Metro na wybory. Bieńkowska pomaga Gronkiewicz-Waltz w walce o stolicę

Czytaj więcej Subskrybuj 50% taniej
Sprawdź
fot.transportpubliczny.pl
fot.transportpubliczny.pl

Otwieranie nowych przystanków i przetarg na wydłużanie stołecznej kolejki mają być skoordynowane z kampanią wyborczą - ujawnia Dziennik Gazeta Prawna.

Jak pisze gazeta - wiceszefowa PO Hanna Gronkiewicz-Waltz ma wsparcie wicepremier Elżbiety Bieńkowskiej, która rozdziela miliardy z UE

Dobiegająca końca budowa centralnego odcinka drugiej linii metra w Warszawie to największa inwestycja samorządowa dofinansowana przez Brukselę w ramach budżetu 2007–2013. Do budowy linii łączącej dwa brzegi Wisły, siedmiu podziemnych stacji i zakupu 210 wagonów Inspiro do jej obsługi Bruksela dołożyła w sumie 2,7 mld zł. A w latach 2014–2020 stolica może liczyć na drugie tyle.

— czytamy w artykule.

Zgodnie z kontraktem budowa centralnego odcinka powinna się zakończyć do 30 września

-– mówi w rozmowie z DGP Jacek Wojciechowicz, wiceprezydent Warszawy.

Jak zauważa gazeta, tajemnicą Poliszynela jest, że w Warszawie trwa wyścig z czasem, żeby wyrobić się z otwarciem tuż przed wyborami samorządowymi 16 listopada.

Jednak to nie jest takie oczywiste, gdyż jak przypomina DGP, kiedy w 2008 r. otwierane były ostatnie trzy stacje linii pierwszej, odbiory przez straż pożarną, sanepid, nadzór budowlany itd. trwały trzy miesiące.

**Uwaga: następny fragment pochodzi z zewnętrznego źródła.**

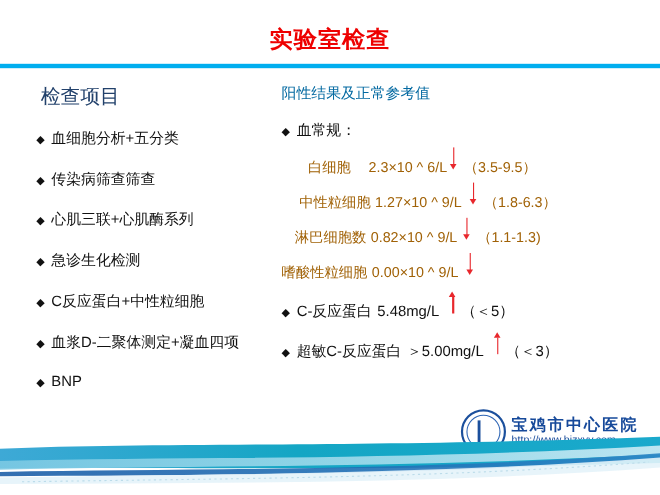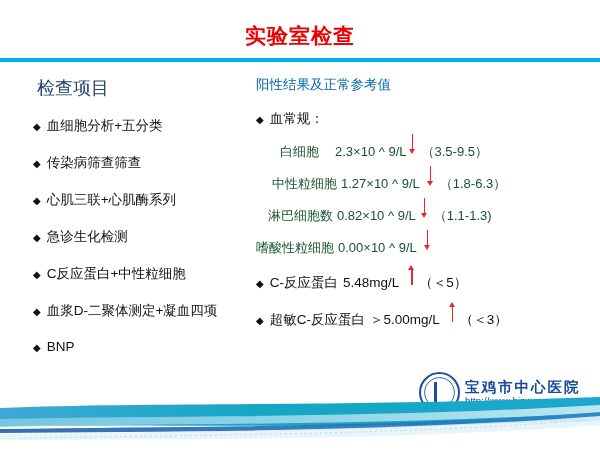"白细胞" .lab-row { color: #14532d -> #a16207 }
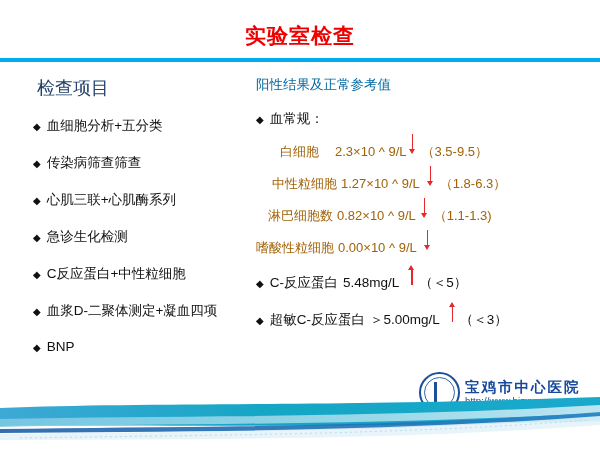"2.3×10 ^ 9/L" span.lab-value { text: 9/L -> 6/L }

A tym razem niezbędnych procedur jest jeszcze więcej.

DGP przypomina też, że druga nitka metra miała być gotowa już w październiku 2013 r., ale w aneksie do umowy z konsorcjum Astaldi, Gülermak i PBDiM Mińsk Mazowiecki miasto zgodziło się na przesunięcie o rok. Inwestor przystał też na wzrost kosztów o 267 mln zł.

Rządząca Warszawą ekipa PO przebiera nogami, żeby wydłużać centralny odcinek drugiej linii. W pierwszej kolejności metro ma być rozbudowywane o „wariant 3+3”– po trzy stacje na zachód i wschód.

Ta operacja też jest zaplanowana przed wyborami. Metro Warszawskie liczy na to, że jesienią dostanie pozwolenie na budowę. Minister Elżbieta Bieńkowska jeszcze przed referendum o odwołanie prezydent miasta jesienią 2013 r. obiecała dofinansowanie wariantu „3+3”.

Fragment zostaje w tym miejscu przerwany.